About this exercise | Reproduce the records below exactly from their first line through the line containing "25px; border: 1px solid #3b4f8c; background: #fff;", omitting all pictures.

++++++++++++++++++++

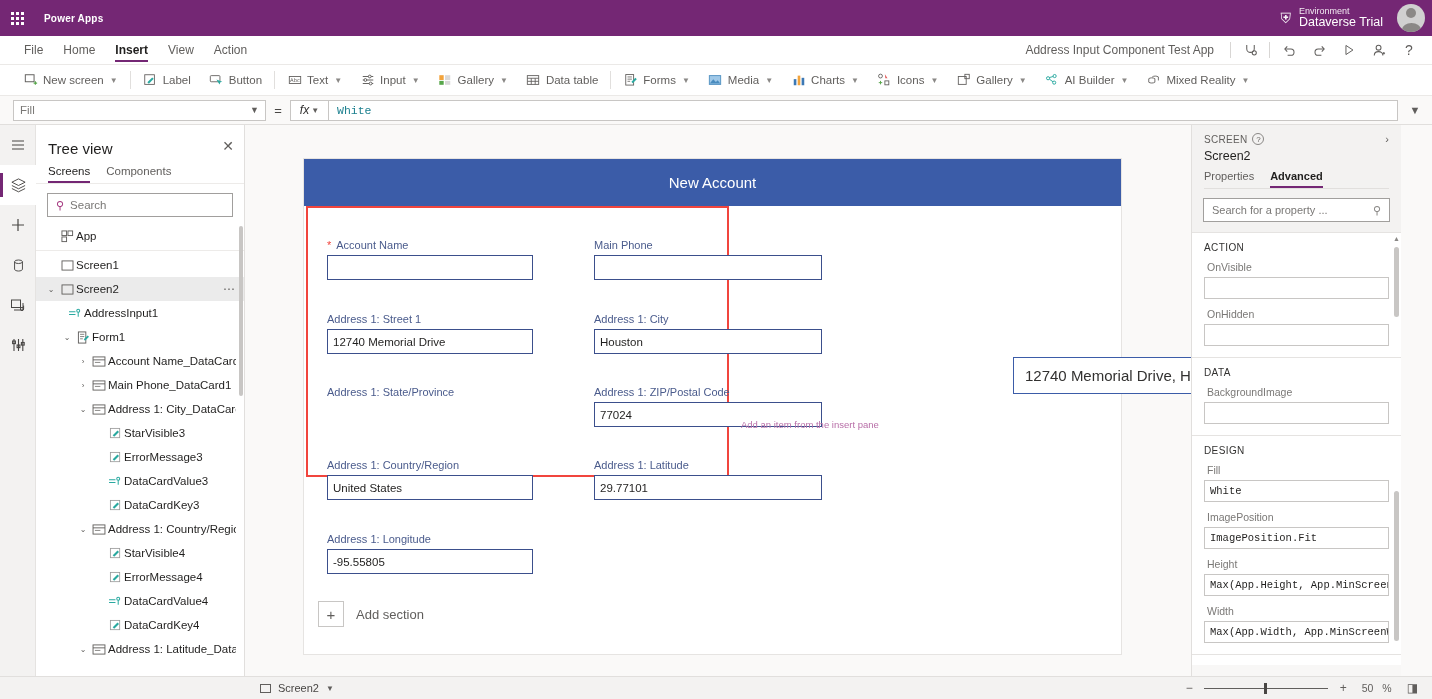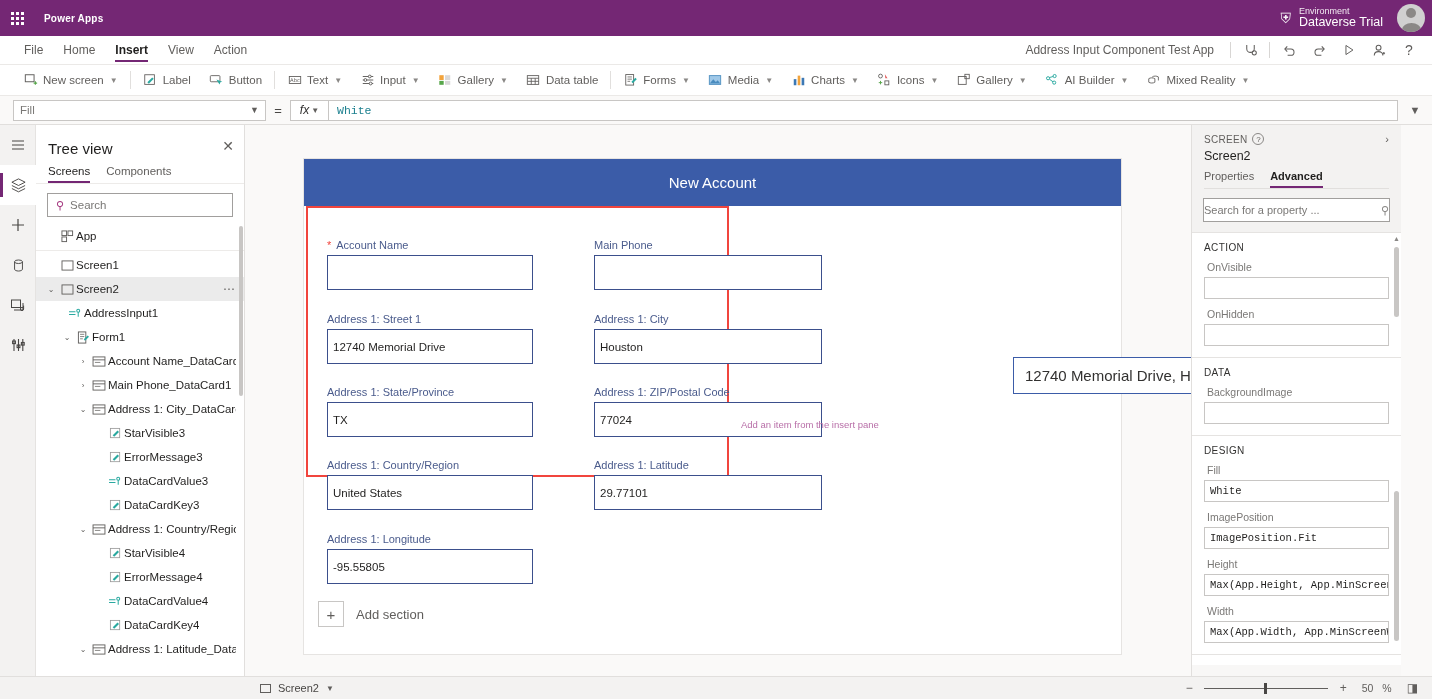--- a/index.html
+++ b/index.html
@@ -213,7 +213,7 @@
   .rp-searchwrap { padding: 9px 11px 10px 11px; background: #f3f2f1; border-bottom: 1px solid #e5e3e1; }
   .rp-search {
     height: 24px; border: 1px solid #a19f9d; background: #fff;
-    display: flex; align-items: center; padding: 0 0; font-size: 11px; color: #7a7876;
+    display: flex; align-items: center; padding: 0 8px; font-size: 11px; color: #7a7876;
   }
   .rp-search .mag { margin-left: auto; color: #8a8886; font-size: 11px; }
   .rp-body { position: relative; height: 432px; overflow: hidden; background: #fff; }

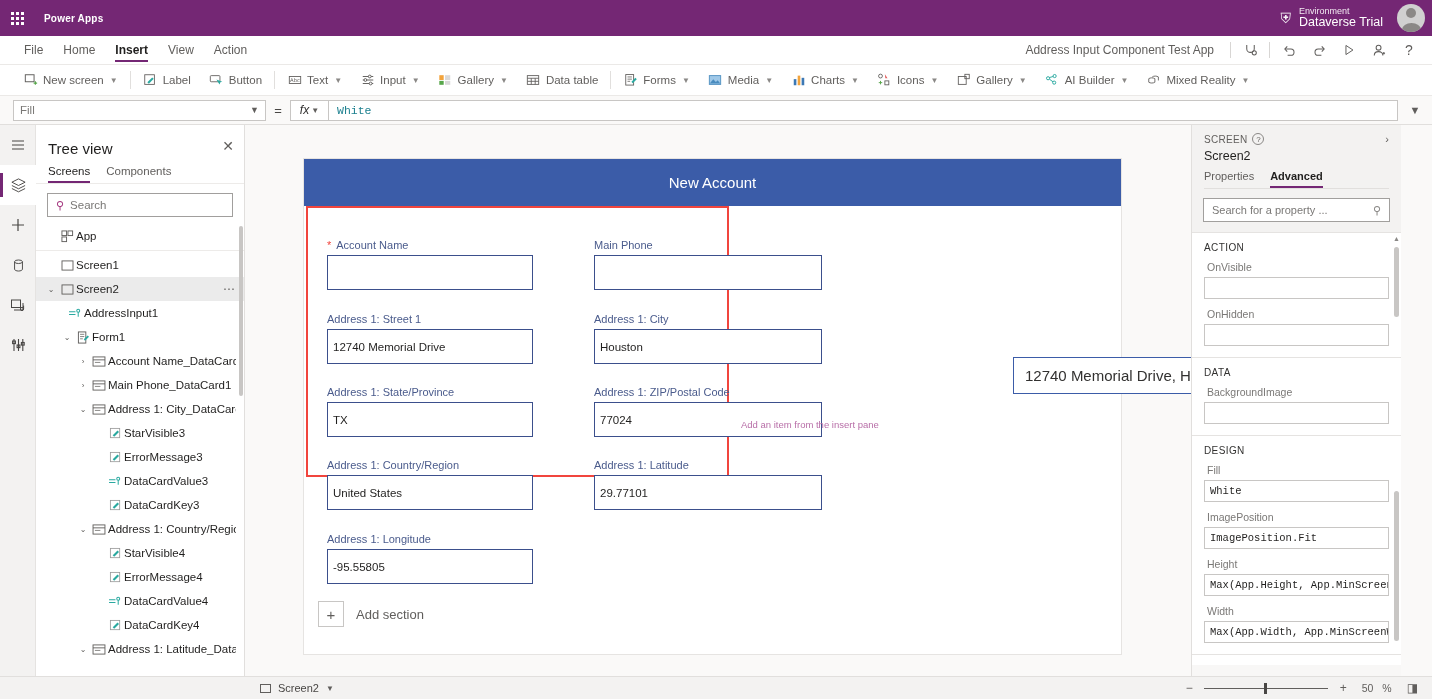--- a/index.html
+++ b/index.html
@@ -170,7 +170,7 @@
   .field-label { font-size: 11px; color: #4a5b8c; margin-bottom: 4px; white-space: nowrap; }
   .field-label .star { color: #f1453d; margin-right: 5px; }
   .field-input {
-    height: 35px; border: 1px solid #3b4f8c; background: #fff;
+    height: 25px; border: 1px solid #3b4f8c; background: #fff;
     display: flex; align-items: center; padding: 0 5px; font-size: 11.5px; color: #201f1e;
   }
   .hint-text {

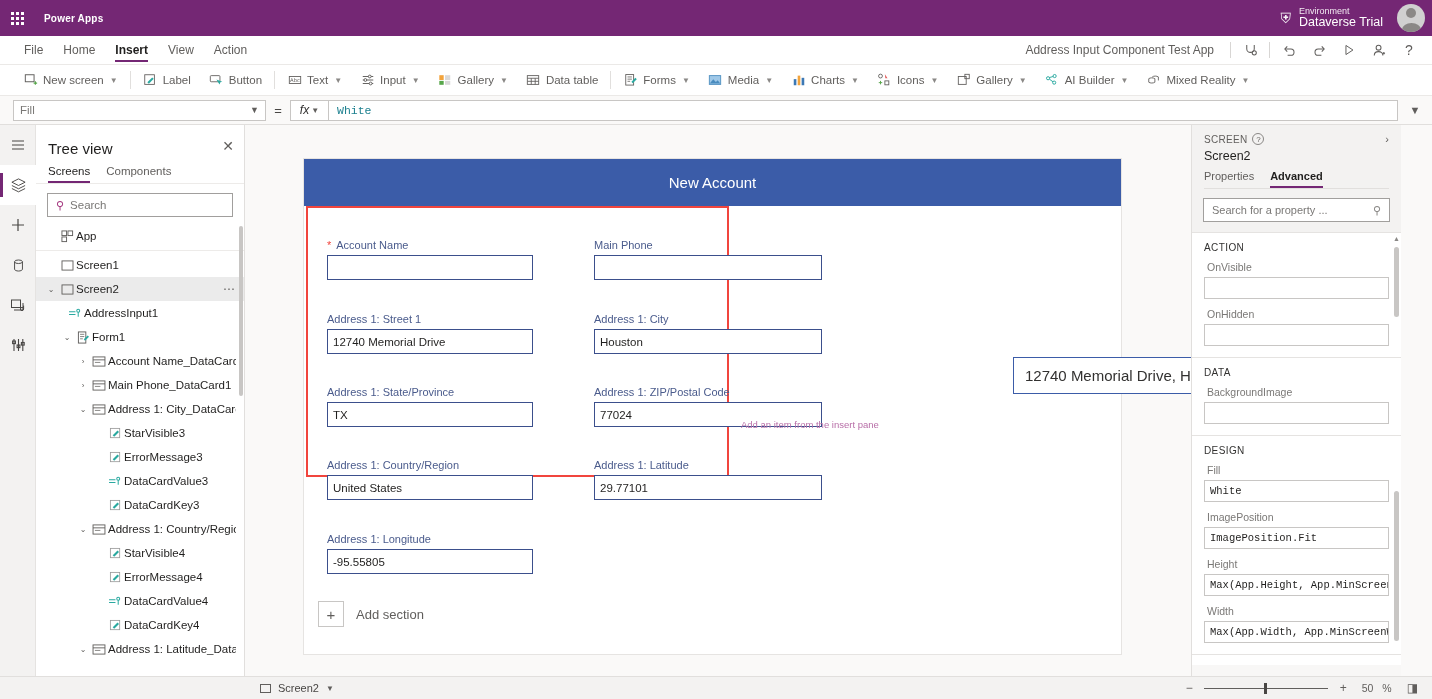--- a/index.html
+++ b/index.html
@@ -790,9 +790,6 @@
           </div>
           <div class="field" style="left: 23px; top: 227px; width: 206px;">
             <div class="field-label"><span class="lbl">Address 1: State/Province</span></div>
-            <div class="field-input">
-              <span class="val">TX</span>
-            </div>
           </div>
           <div class="field" style="left: 290px; top: 227px; width: 228px;">
             <div class="field-label"><span class="lbl">Address 1: ZIP/Postal Code</span></div>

++++++++++++++++++++

Task output |
--- a/index.html
+++ b/index.html
@@ -213,7 +213,7 @@
   .rp-searchwrap { padding: 9px 11px 10px 11px; background: #f3f2f1; border-bottom: 1px solid #e5e3e1; }
   .rp-search {
     height: 24px; border: 1px solid #a19f9d; background: #fff;
-    display: flex; align-items: center; padding: 0 0; font-size: 11px; color: #7a7876;
+    display: flex; align-items: center; padding: 0 8px; font-size: 11px; color: #7a7876;
   }
   .rp-search .mag { margin-left: auto; color: #8a8886; font-size: 11px; }
   .rp-body { position: relative; height: 432px; overflow: hidden; background: #fff; }

--- a/index.html
+++ b/index.html
@@ -170,7 +170,7 @@
   .field-label { font-size: 11px; color: #4a5b8c; margin-bottom: 4px; white-space: nowrap; }
   .field-label .star { color: #f1453d; margin-right: 5px; }
   .field-input {
-    height: 35px; border: 1px solid #3b4f8c; background: #fff;
+    height: 25px; border: 1px solid #3b4f8c; background: #fff;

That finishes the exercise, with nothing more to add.